In November 2013, 61,000 reindeer — or almost one-quarter of the local population — starved to death on the peninsula. Researchers said it was the largest regional mortality event of reindeer ever recorded. And a mass death event in 2006 saw an additional 20,000 reindeer perish from starvation, the scientists said. In both cases, The Huffington Post reports that the animals appeared to have died due to abnormally thick layers of snow and ice in their habitat, which made it impossible for them to access the lichen and other vegetation on which they survive. The impenetrable snow was a result of retreating sea ice in the adjoining Barents and Kara Seas, according to the researchers.
Linking several occurrences together, the study summarized the sequence, “Warming → Sea ice decline → Increased precipitation and winter temperatures → [Rain-on-snow] events → Reindeer mortality.” In other words, unusually warm temperatures cause the melting ice, which produces high levels of evaporation and humidity, which in turn prompt heavy bouts of rain that soaked the snowy ground below (a phenomenon scientists refer to as ROS, or “rain-on-snow” events). The ROS events are followed by a sudden dip in temperature that caus the snow to freeze, making it near impossible for the reindeer to shovel out their foot with their hooves.

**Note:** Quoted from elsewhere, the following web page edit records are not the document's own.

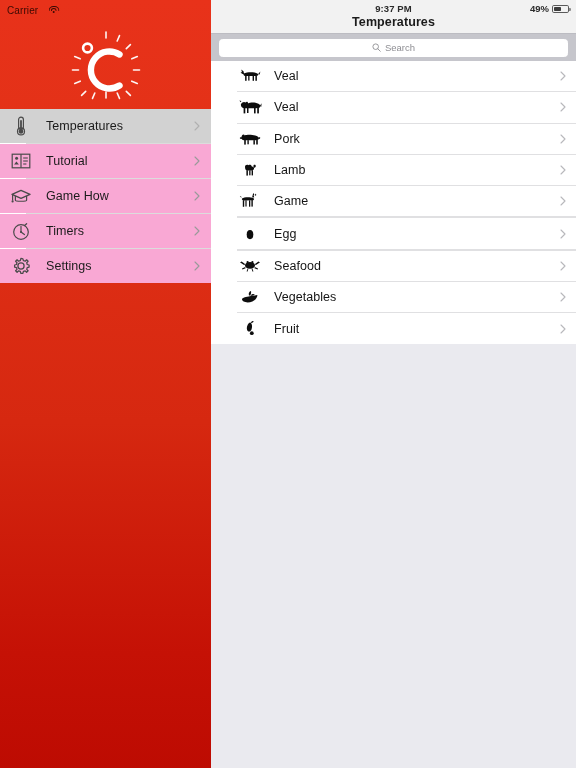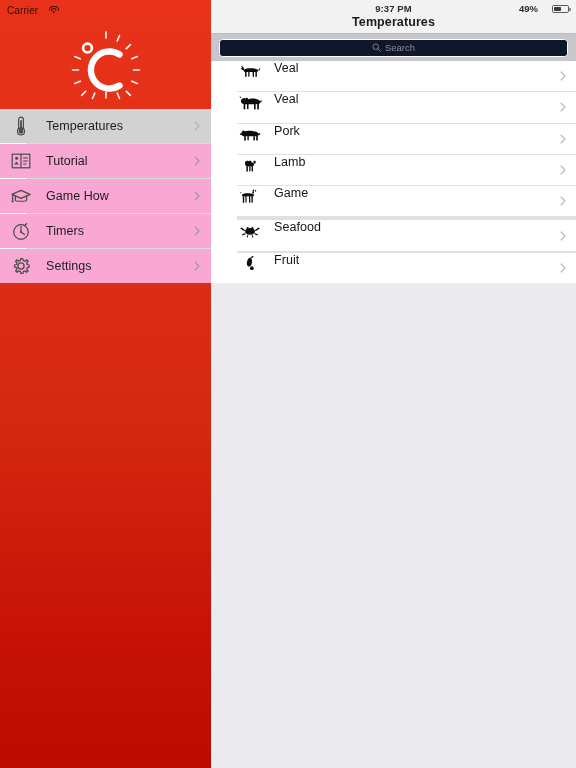--- a/index.html
+++ b/index.html
@@ -77,7 +77,7 @@
   }
   #status-battery {
     position: absolute; right: 7px; top: 3px;
-    display: flex; align-items: center; gap: 14px;
+    display: flex; align-items: center; gap: 3px;
   }
   #status-battery .pct { font-size: 9.5px; color: #2b2b2b; }
   .batt {

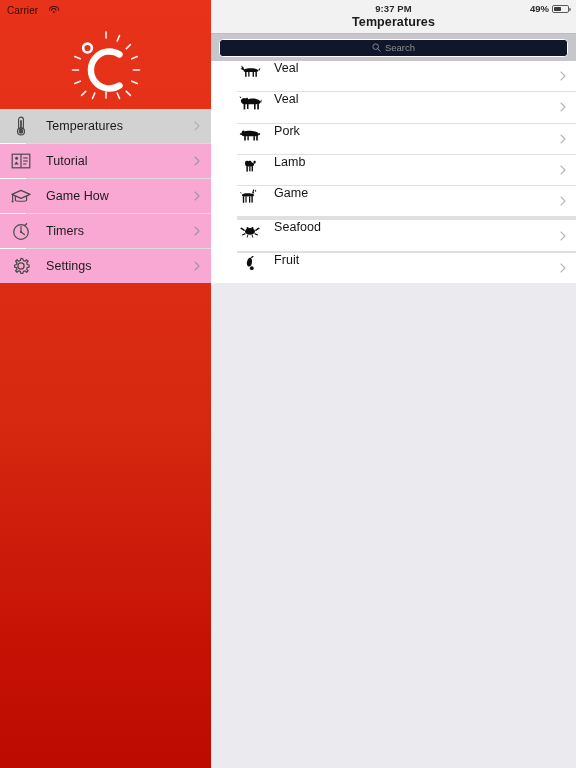--- a/index.html
+++ b/index.html
@@ -103,7 +103,7 @@
     border-top: 1px solid #bcbcc2;
   }
   #search-field {
-    flex: 1; height: 18px; background: #0f172a; border-radius: 3.5px;
+    flex: 1; height: 18px; background: #ffffff; border-radius: 3.5px;
     display: flex; align-items: center; justify-content: center; gap: 4px;
     border: .5px solid #ffffff;
   }

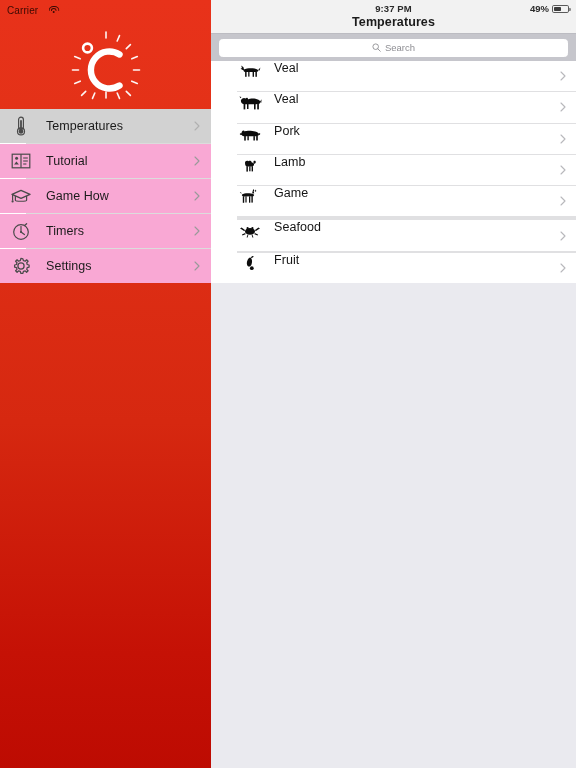--- a/index.html
+++ b/index.html
@@ -112,7 +112,7 @@
   #list { background: #ffffff; }
   .row {
     position: relative; height: 30.3px;
-    display: flex; align-items: flex-start; padding-left: 26px;
+    display: flex; align-items: center; padding-left: 26px;
     background: #ffffff;
   }
   .row .r-icon {

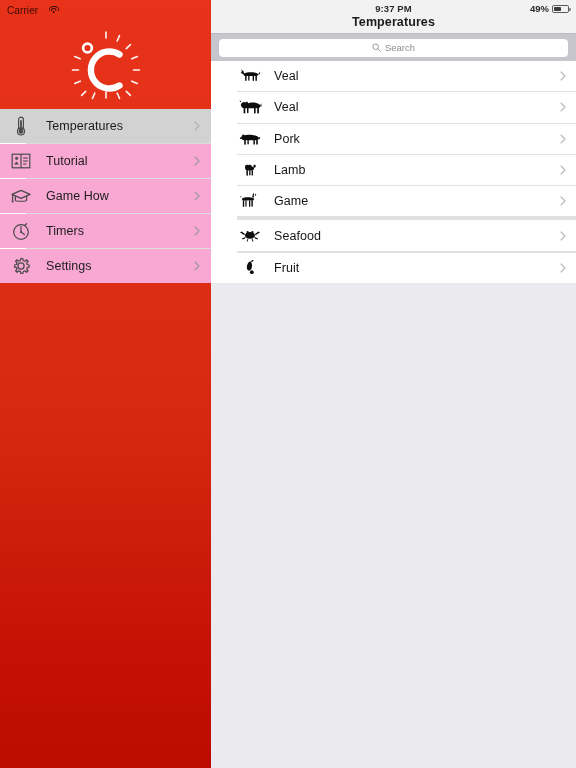--- a/index.html
+++ b/index.html
@@ -414,6 +414,19 @@
 
       <div class="row-divider"></div>
 
+      <div class="row">
+        <span class="r-icon">
+          <svg width="12" height="16" viewBox="0 0 12 16">
+            <ellipse cx="6" cy="8.6" rx="3.3" ry="4.6" fill="#0d0d0d"></ellipse>
+          </svg>
+        </span>
+        <span class="r-label">Egg</span>
+        <span class="r-chev">
+          <svg width="6" height="10" viewBox="0 0 6 10">
+              <path d="M1 1 L5 5 L1 9" fill="none" stroke="#b8b8bc" stroke-width="1.1" stroke-linecap="round" stroke-linejoin="round"></path>
+            </svg>
+        </span>
+      </div>
       <div class="row-divider"></div>
 
       <div class="row-divider"></div>

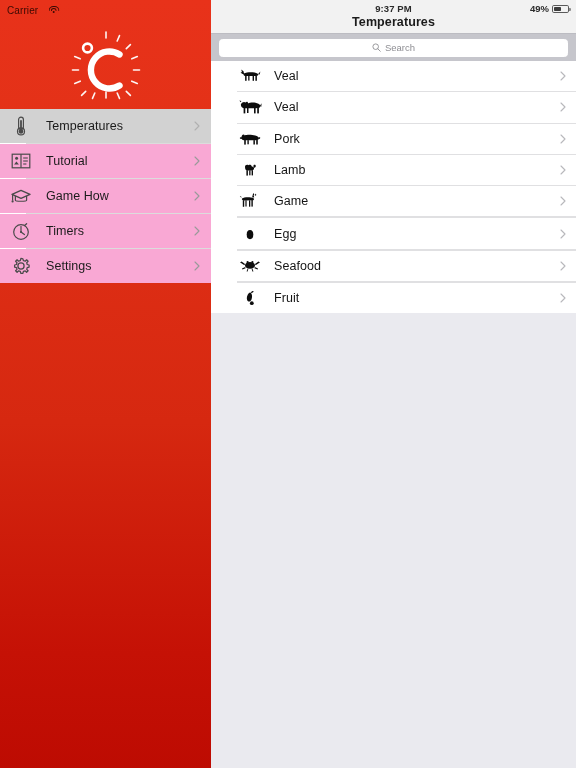--- a/index.html
+++ b/index.html
@@ -456,6 +456,23 @@
       </div>
       <div class="row-divider"></div>
 
+      <div class="row">
+        <span class="r-icon">
+          <svg width="20" height="16" viewBox="0 0 20 16">
+              <g fill="#0d0d0d">
+            <path d="M17.4 6.0 C17.4 10.2 12.6 13.4 7.6 13.4 C4.4 13.4 2.0 12.2 2.0 10.6 C2.0 9.0 4.6 7.8 8.6 7.4 C12.6 7.0 15.6 6.4 17.4 6.0 Z"></path>
+            <path d="M9.0 6.6 C8.2 4.6 9.2 2.4 11.0 2.0 C11.4 3.6 11.0 5.6 9.8 6.6 Z"></path>
+            <path d="M10.4 6.4 C11.8 4.8 13.8 4.4 14.8 5.6 C13.8 6.6 12.0 7.0 10.6 6.8 Z"></path>
+          </g>
+            </svg>
+        </span>
+        <span class="r-label">Vegetables</span>
+        <span class="r-chev">
+          <svg width="6" height="10" viewBox="0 0 6 10">
+              <path d="M1 1 L5 5 L1 9" fill="none" stroke="#b8b8bc" stroke-width="1.1" stroke-linecap="round" stroke-linejoin="round"></path>
+            </svg>
+        </span>
+      </div>
       <div class="row-divider"></div>
 
       <div class="row">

“Reindeer are used to sporadic ice cover, and adult males can normally smash through ice around 2 centimeters thick,’ said study leader Bruce Forbes of the University of Lapland in Rovaniemi, Finland. “But in 2006 and 2013, the ice was several tens of centimeters thick.” The current risk, Forbes says, is another famine. “Now is the risk window, and if it happens again, it will be a major problem for traditional reindeer herders still suffering from losses in 2013.”

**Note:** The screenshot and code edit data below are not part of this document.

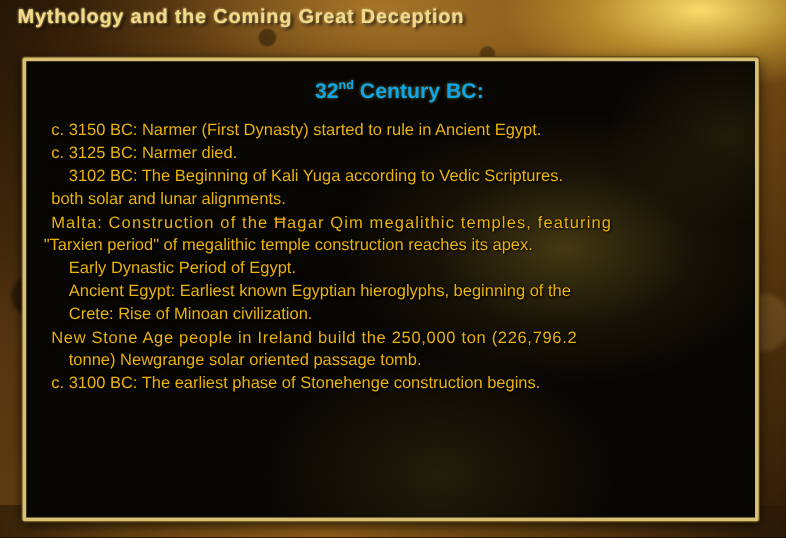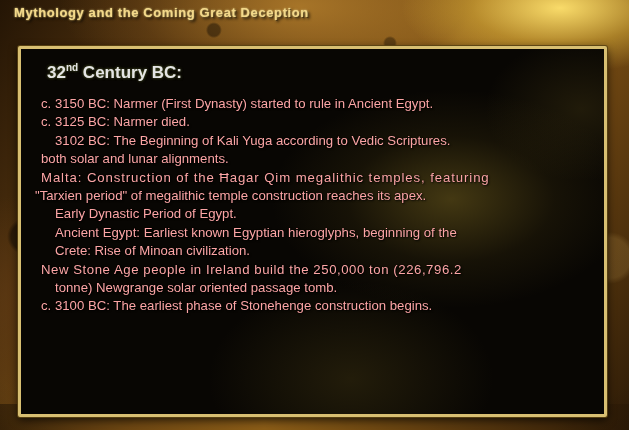--- a/index.html
+++ b/index.html
@@ -60,7 +60,7 @@
     position: absolute;
     left: 14px;
     top: 5px;
-    font-size: 13px;
+    font-size: 16px;
     font-weight: bold;
     letter-spacing: 0.6px;
     color: #f3d98a;

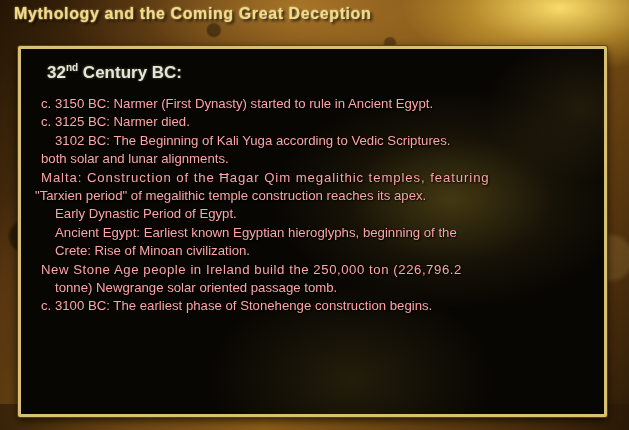--- a/index.html
+++ b/index.html
@@ -103,9 +103,10 @@
   .heading {
     font-size: 17px;
     font-weight: bold;
-    color: #e5e5e5;
+    color: #0ea5e9;
     margin: 0 0 12px 12px;
     text-shadow: 0 0 3px rgba(180,200,90,0.55), 1px 1px 2px rgba(0,0,0,0.9);
+    text-align: center;
   }
   .heading sup {
     font-size: 10px;

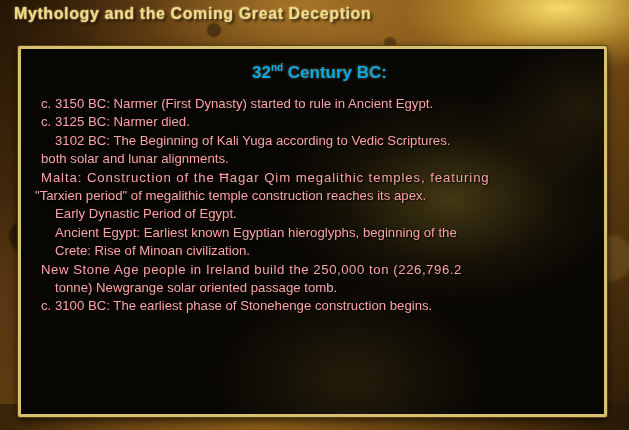--- a/index.html
+++ b/index.html
@@ -123,7 +123,7 @@
   .lines li {
     font-size: 13.2px;
     line-height: 18.4px;
-    color: #fca5a5;
+    color: #eab308;
     white-space: nowrap;
     text-shadow: 1px 1px 2px rgba(0,0,0,0.95), 0 0 1px rgba(0,0,0,0.9);
   }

The lives of indigenous Nenets people, an ancient nomadic culture, are closely intertwined with their reindeer herds. As a result of the mass starvations, “the [indigenous] herders who had lost most or all of their animals to starvation were functionally stranded in the tundra,” the scientists wrote. “With no draft reindeer to haul their camps, they resorted to full-time subsistence fishing and borrowed breeding stock to rebuild their herds, a multiyear process.”
Unfortunately, it is likely that another mass famine will occur this winter, as the ice extent in the Arctic Sea was the lowest ever recorded in October and “especially low” in November in the Kara Sea, according to the National Snow and Ice Data Center. Rains, which the study highlights as the key cause of these events, are predicted to become more frequent and intense in the Yamal Peninsula as Siberia continues to warm, Forbes said.

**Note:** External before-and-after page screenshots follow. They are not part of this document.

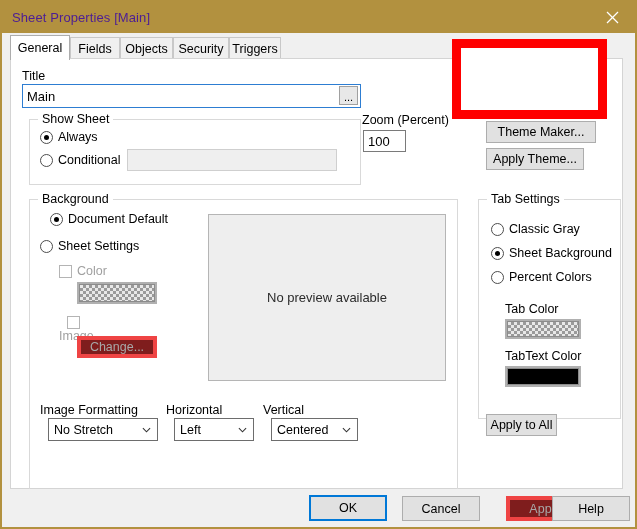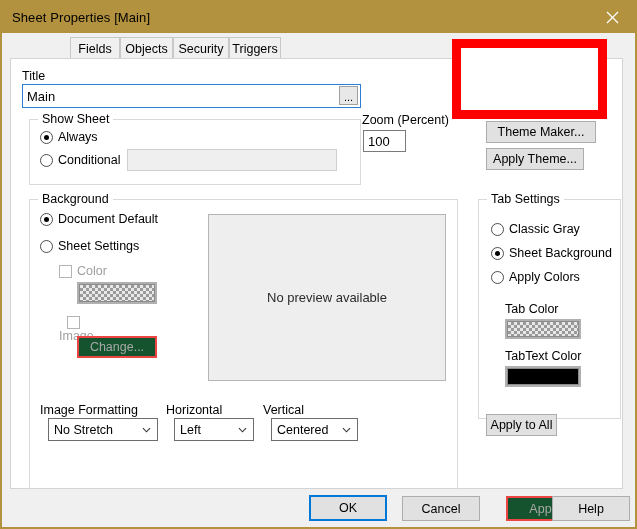--- a/index.html
+++ b/index.html
@@ -39,7 +39,7 @@
   #title-text {
     margin-left: 10px;
     font-size: 13px;
-    color: #000000;
+    color: #4c1d95;
     letter-spacing: .1px;
     white-space: nowrap;
   }

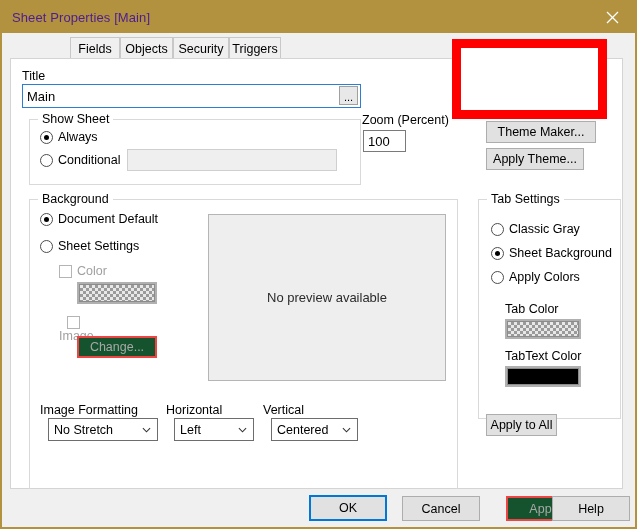--- a/index.html
+++ b/index.html
@@ -309,6 +309,9 @@
   </div>
 
   <div id="tabstrip">
+    <div class="tab active" style="left:0px;width:60px;">
+      <span>General</span>
+    </div>
     <div class="tab" style="left:60px;width:50px;">
       <span>Fields</span>
     </div>

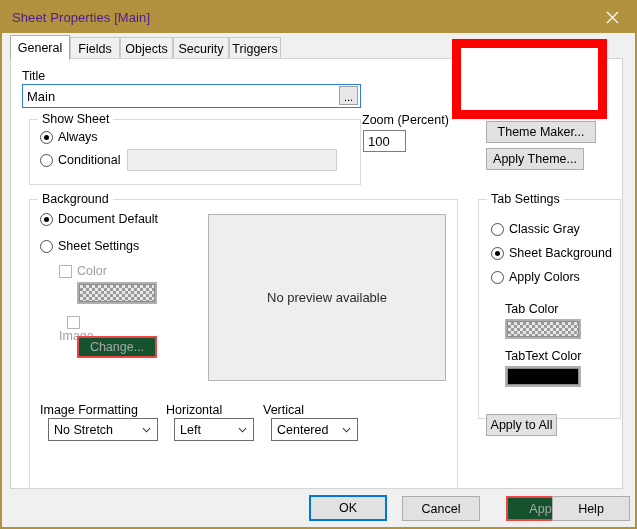--- a/index.html
+++ b/index.html
@@ -371,7 +371,7 @@
     <div class="group" style="left:18px;top:140px;width:429px;height:291px;"></div>
     <div class="group-title" style="left:27px;top:133px;">Background</div>
 
-    <div class="radio-row" style="left:29px;top:153px;align-items:center;">
+    <div class="radio-row" style="left:39px;top:153px;align-items:center;">
       <span class="radio checked"></span>
       <span>Document Default</span>
     </div>

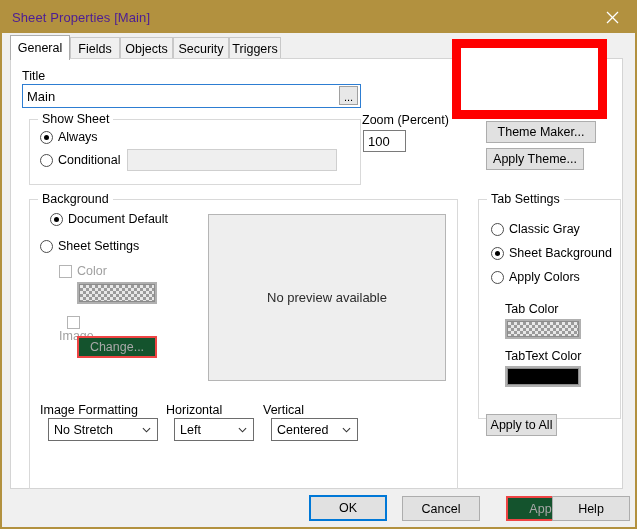--- a/index.html
+++ b/index.html
@@ -437,7 +437,7 @@
     </div>
     <div class="radio-row" style="left:480px;top:211px;">
       <span class="radio"></span>
-      <span>Apply Colors</span>
+      <span>Percent Colors</span>
     </div>
 
     <div class="lbl" style="left:494px;top:243px;">Tab Color</div>

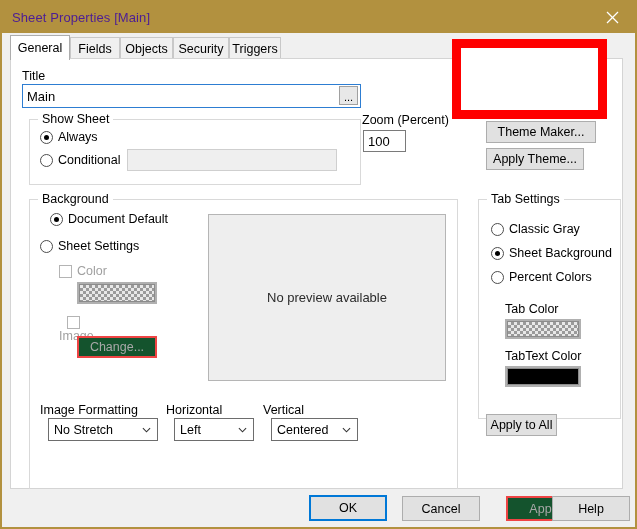--- a/index.html
+++ b/index.html
@@ -205,8 +205,8 @@
     color: #000;
   }
   .btn.disabled {
-    background: #14532d;
-    border: 2px solid #ef4444;
+    background: #7f1d1d;
+    border: 4px solid #ef4444;
     color: #a8a8a8;
   }
   .btn.focused {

According to Inhabit, if this year turns out to be another bad food year for the reindeer, it will be a doubly difficult season for the ungulates, as authorities have planned a massive cull of up to 250,000 reindeer this Christmas to address overgrazing and an outbreak of anthrax amongst herds. One child died this past August and 90 people were sent to hospital as a result of an outbreak that was blamed on a thawed reindeer corpse infected with anthrax.